▸ **TASK TO CARRY OUT**
Every line below needs to be transcribed without alteration, and no image may be carried over.

▸ **RECORDS FOR THE TASK**
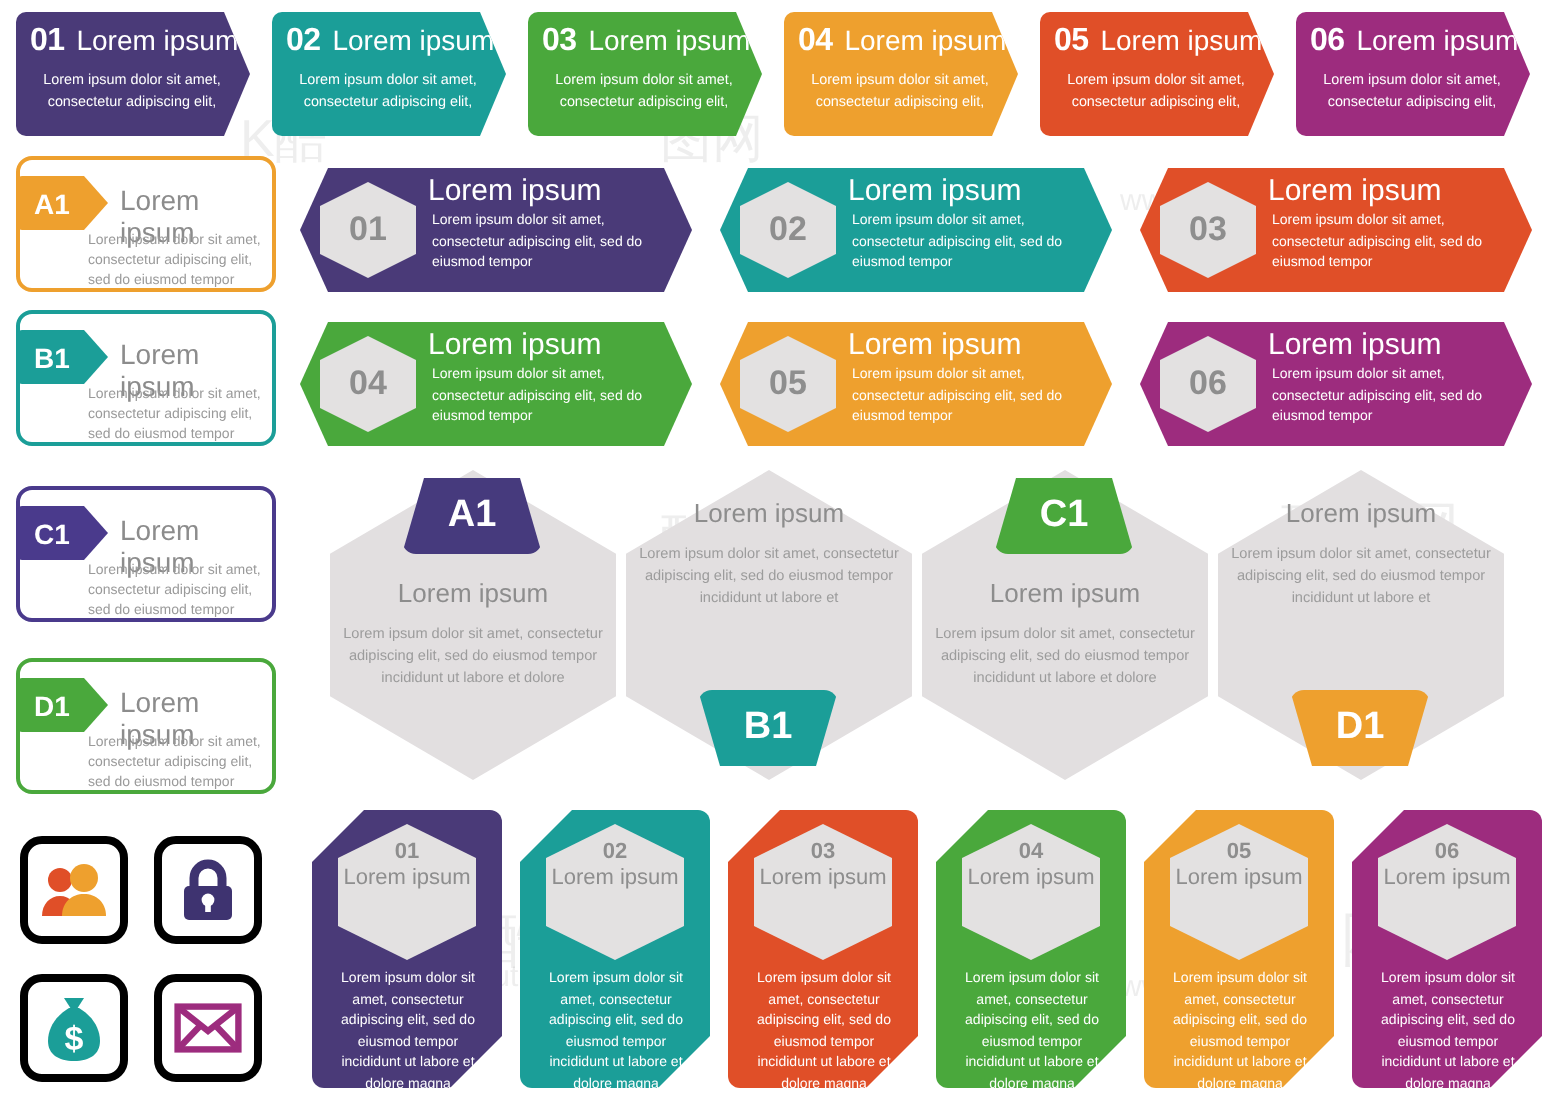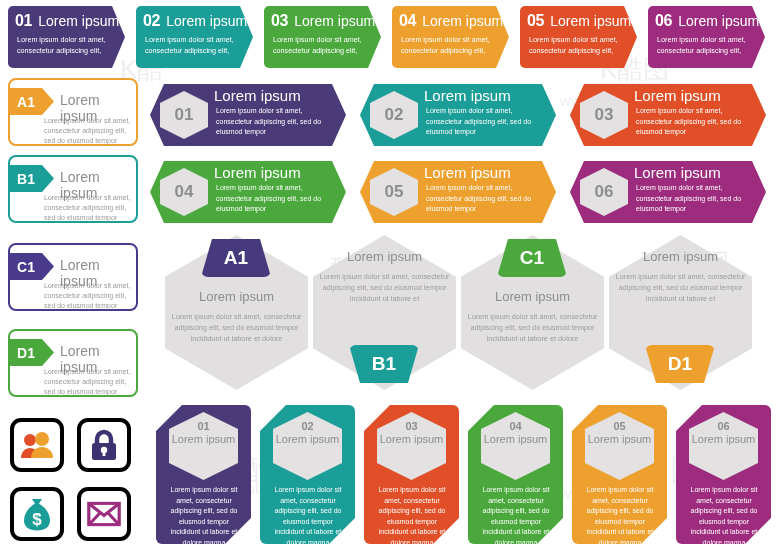--- a/index.html
+++ b/index.html
@@ -14,21 +14,21 @@
   .banner{
     position:absolute;width:117px;height:62px;
     border-radius:5px;
     -webkit-clip-path:polygon(0 0,104px 0,117px 31px,104px 62px,0 62px);
     clip-path:polygon(0 0,104px 0,117px 31px,104px 62px,0 62px);
     color:#fff;
   }
   .banner .hd{position:absolute;left:7px;top:6px;display:flex;align-items:baseline;gap:6px;}
   .banner .num{font-size:16px;font-weight:bold;letter-spacing:-.3px;}
   .banner .ttl{font-size:14px;font-weight:normal;}
-  .banner .bd{position:absolute;left:9px;top:29px;width:98px;font-size:7.2px;line-height:10.5px;}
+  .banner .bd{position:absolute;left:9px;top:29px;width:98px;font-size:7.2px;line-height:10.5px;text-align:center;}
 
   
   .card{
     position:absolute;left:8px;width:130px;height:68px;
     background:#fff;border:2px solid #ccc;border-radius:8px;box-sizing:border-box;
   }
   .card .tag{
     position:absolute;left:-2px;top:8px;width:46px;height:27px;
     -webkit-clip-path:polygon(0 0,34px 0,46px 13.5px,34px 27px,0 27px);
     clip-path:polygon(0 0,34px 0,46px 13.5px,34px 27px,0 27px);
@@ -109,21 +109,21 @@
 
   
   .wm{position:absolute;color:rgba(120,120,120,.13);font-weight:normal;pointer-events:none;}
 </style>
 </head>
 <body>
 
 <div class="stage">
 
   <div class="wm" style="left:120px;top:52px;font-size:26px;">K酷</div>
-  <div class="wm" style="left:600px;top:52px;font-size:26px;">K酷图</div>
+  <div class="wm" style="left:330px;top:52px;font-size:26px;">图网</div>
   <div class="wm" style="left:175px;top:88px;font-size:15px;font-weight:normal;">www.ikutu.com</div>
   <div class="wm" style="left:560px;top:92px;font-size:15px;font-weight:normal;">www.ikutu.com</div>
   <div class="wm" style="left:330px;top:250px;font-size:30px;">酷图网</div>
   <div class="wm" style="left:640px;top:245px;font-size:30px;">酷图网</div>
   <div class="wm" style="left:610px;top:275px;font-size:14px;font-weight:normal;">www.ikutu.com</div>
   <div class="wm" style="left:225px;top:450px;font-size:30px;">K酷图网</div>
   <div class="wm" style="left:610px;top:450px;font-size:30px;">酷图网</div>
   <div class="wm" style="left:200px;top:480px;font-size:15px;font-weight:normal;">www.ikutu.com</div>
   <div class="wm" style="left:560px;top:485px;font-size:15px;font-weight:normal;">www.ikutu.com</div>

▸ **REPLY TO THE TASK**
--- a/index.html
+++ b/index.html
@@ -14,21 +14,21 @@
   .banner{
     position:absolute;width:117px;height:62px;
     border-radius:5px;
     -webkit-clip-path:polygon(0 0,104px 0,117px 31px,104px 62px,0 62px);
     clip-path:polygon(0 0,104px 0,117px 31px,104px 62px,0 62px);
     color:#fff;
   }
   .banner .hd{position:absolute;left:7px;top:6px;display:flex;align-items:baseline;gap:6px;}
   .banner .num{font-size:16px;font-weight:bold;letter-spacing:-.3px;}
   .banner .ttl{font-size:14px;font-weight:normal;}
-  .banner .bd{position:absolute;left:9px;top:29px;width:98px;font-size:7.2px;line-height:10.5px;}
+  .banner .bd{position:absolute;left:9px;top:29px;width:98px;font-size:7.2px;line-height:10.5px;text-align:center;}
 
   
   .card{
     position:absolute;left:8px;width:130px;height:68px;
     background:#fff;border:2px solid #ccc;border-radius:8px;box-sizing:border-box;
   }
   .card .tag{
     position:absolute;left:-2px;top:8px;width:46px;height:27px;
     -webkit-clip-path:polygon(0 0,34px 0,46px 13.5px,34px 27px,0 27px);
     clip-path:polygon(0 0,34px 0,46px 13.5px,34px 27px,0 27px);
@@ -109,21 +109,21 @@
 
   
   .wm{position:absolute;color:rgba(120,120,120,.13);font-weight:normal;pointer-events:none;}
 </style>
 </head>
 <body>
 
 <div class="stage">
 
   <div class="wm" style="left:120px;top:52px;font-size:26px;">K酷</div>
-  <div class="wm" style="left:600px;top:52px;font-size:26px;">K酷图</div>
+  <div class="wm" style="left:330px;top:52px;font-size:26px;">图网</div>
   <div class="wm" style="left:175px;top:88px;font-size:15px;font-weight:normal;">www.ikutu.com</div>
   <div class="wm" style="left:560px;top:92px;font-size:15px;font-weight:normal;">www.ikutu.com</div>
   <div class="wm" style="left:330px;top:250px;font-size:30px;">酷图网</div>
   <div class="wm" style="left:640px;top:245px;font-size:30px;">酷图网</div>
   <div class="wm" style="left:610px;top:275px;font-size:14px;font-weight:normal;">www.ikutu.com</div>
   <div class="wm" style="left:225px;top:450px;font-size:30px;">K酷图网</div>
   <div class="wm" style="left:610px;top:450px;font-size:30px;">酷图网</div>
   <div class="wm" style="left:200px;top:480px;font-size:15px;font-weight:normal;">www.ikutu.com</div>
   <div class="wm" style="left:560px;top:485px;font-size:15px;font-weight:normal;">www.ikutu.com</div>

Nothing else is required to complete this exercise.